People's Democracy

(Weekly Organ of the Communist Party of India (Marxist)


No. 42

October 21, 2007



India Must Remain Firm


IN the by now widely reported telephonic conversation between prime minister Manmohan Singh and president Bush, the media attention was mainly focussed on the PM’s explanation of the difficulties faced in operationalising the Indo-US nuclear deal. However, according to a Ministry of External Affairs’ statement issued in Nigeria’s Abuja, Dr Singh told president Bush that India remained committed to the successful conclusion of the Doha round (WTO negotiations) at an early date. “Trade liberalisation has contributed immensely to the growth of the world economy in the last few decades and it is our duty to the global community – like everyone else’s – to ensure that the Doha round too takes us forward on the path of removing barriers to trade”, the release quoted the PM as saying.


Reports also indicate that the PM told president Bush that the draft text in circulation could be the basis for discussions towards an agreed outcome in agriculture and industrial tariffs Non-Agricultural Market Access (NAMA) emphasising that India was “comfortable” with most of the elements of this text, the PM said it was “a reasonable compromise between different positions of various countries.” As was true of any trade deal, it involved give and take by all and India “is ready to do its share of giving in this regard”. The prime minister has reportedly drawn the attention of president Bush that the key to success of the Doha round related to agriculture and it was important to take care of the vulnerability of 650 million people in India dependent on agriculture.


It is indeed strange that this comes on the eve of the Second IBSA summit to attend which the prime minister has travelled to Johannesburg, South Africa. All the three countries, India, Brazil and South Africa are members of the NAMA-11 group of countries which has already rejected the text of the chairman of the Doha round of negotiations on NAMA.


The NAMA-11 communiqué of July 25, 2007 presented to the Negotiating Group on Market Access stated, “the hallmark of a good text is one that has the potential to build genuine engagement, negotiation and ultimately consensus. Mr Chairman, from the point of view of the NAMA-11, and the majority of developing countries in the WTO, this text does not meet this objective” (Emphasis added). India has also been critical of the Agriculture text, as it does not concretise the specific measures it needs to protect its agriculture and leaves open the degree of market access the developed countries will offer. It is difficult to understand this sudden about turn of India’s stand on the NAMA and the Agriculture texts, as there has been no corresponding change in either the texts or the position of the developed countries.


The developing countries have already made major concessions in the earlier rounds in WTO, particularly on TRIPS and manufacturing. In the Doha round, it was accepted that the developed countries would need to make some contribution by reducing agricultural subsidies and providing greater market access. Instead, the Chairs’ texts on NAMA and Agriculture that the PM has stated now can be the basis for negotiations, puts the onus of further reduction of tariffs back on the developing countries. The NAMA text also does not address the issue of less than full reciprocity in tariff reductions, which was agreed earlier in Hong Kong in December 2005. The Chair’s proposed cuts in tariffs, which India had earlier rejected, if accepted will lead to de-industrialisation of the developing countries and have serious impact on Indian industry.


On Agriculture, the key hold-up in the Doha round has been the US. The United States has not agreed to any significant reduction in subsidies, not even to accommodate the four cotton producing countries in Africa. With the US president’s fast-track negotiating mandate having expired, the US cannot make any commitments on agriculture now. Without a corresponding commitment from the US, the agricultural negotiations make little sense. It will only lead to further unilateral concessions and jeopardise the future of India’s farmers, without any benefits in return.

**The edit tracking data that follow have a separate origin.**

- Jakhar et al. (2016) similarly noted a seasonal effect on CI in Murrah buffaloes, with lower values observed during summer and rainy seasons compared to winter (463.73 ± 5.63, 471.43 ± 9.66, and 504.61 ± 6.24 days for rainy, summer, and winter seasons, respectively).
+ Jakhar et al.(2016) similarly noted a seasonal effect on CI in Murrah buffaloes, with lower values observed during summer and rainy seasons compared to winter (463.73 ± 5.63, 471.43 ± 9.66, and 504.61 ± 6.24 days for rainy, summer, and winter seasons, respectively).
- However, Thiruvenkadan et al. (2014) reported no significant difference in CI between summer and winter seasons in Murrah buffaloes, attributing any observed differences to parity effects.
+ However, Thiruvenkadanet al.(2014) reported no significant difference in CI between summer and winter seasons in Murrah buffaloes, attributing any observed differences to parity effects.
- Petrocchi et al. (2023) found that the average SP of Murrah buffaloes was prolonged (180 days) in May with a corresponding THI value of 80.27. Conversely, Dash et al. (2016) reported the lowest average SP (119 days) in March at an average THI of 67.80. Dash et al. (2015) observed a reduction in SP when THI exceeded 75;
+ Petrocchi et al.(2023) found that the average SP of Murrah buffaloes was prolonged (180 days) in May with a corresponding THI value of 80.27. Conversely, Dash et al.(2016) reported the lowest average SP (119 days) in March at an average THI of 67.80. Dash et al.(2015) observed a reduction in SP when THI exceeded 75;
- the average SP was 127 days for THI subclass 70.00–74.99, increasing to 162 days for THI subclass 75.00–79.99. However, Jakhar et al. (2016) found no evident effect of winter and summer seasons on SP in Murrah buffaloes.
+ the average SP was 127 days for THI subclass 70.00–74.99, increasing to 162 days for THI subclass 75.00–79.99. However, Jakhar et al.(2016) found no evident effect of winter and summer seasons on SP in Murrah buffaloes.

The Doha round should also have considered the distress the developing countries are facing on account of the earlier rounds in WTO. The Intellectual Property Rights secured by big pharma corporates through TRIPS has led to denial of life saving medicines to millions of people in the developing countries. While the developed countries have protected their agriculture in various ways, the developing countries have been forced to drastically lower tariffs on manufactured goods, thus opening up their markets to large scale imports from developed countries. None of these issues are being reviewed; instead, the developing countries are being asked to open their markets even further.


The key reason that the Doha round is not progressing is due to the attitude of the developed countries, particularly the US, which seek further concessions from developing countries without committing anything in return. This position has been opposed by all developing countries, including the Group of African, Caribbean and Pacific Countries, the African Group countries and other countries with small and vulnerable economies. The NAMA-11 communiqué also reflects the broad understanding on this issue arrived at after numerous public consultations in India.


Given the unprecedented levels of agrarian distress in the country, any compromises or concessions on this round concerning agriculture would be disastrous for millions in India. It is therefore imperative that the broad consensus evolved among the developing countries reflected by the stand taken by the NAMA-11 group must be strictly adhered to as the only basis for further negotiations in the Doha round. India’s negotiating position must remain in accordance with what has already been stated publicly in consonance with the NAMA-11 stand. India cannot only be prepared to “giving its share” without its concerns being properly and adequately addressed. It has to be “give and take” not only “giving”.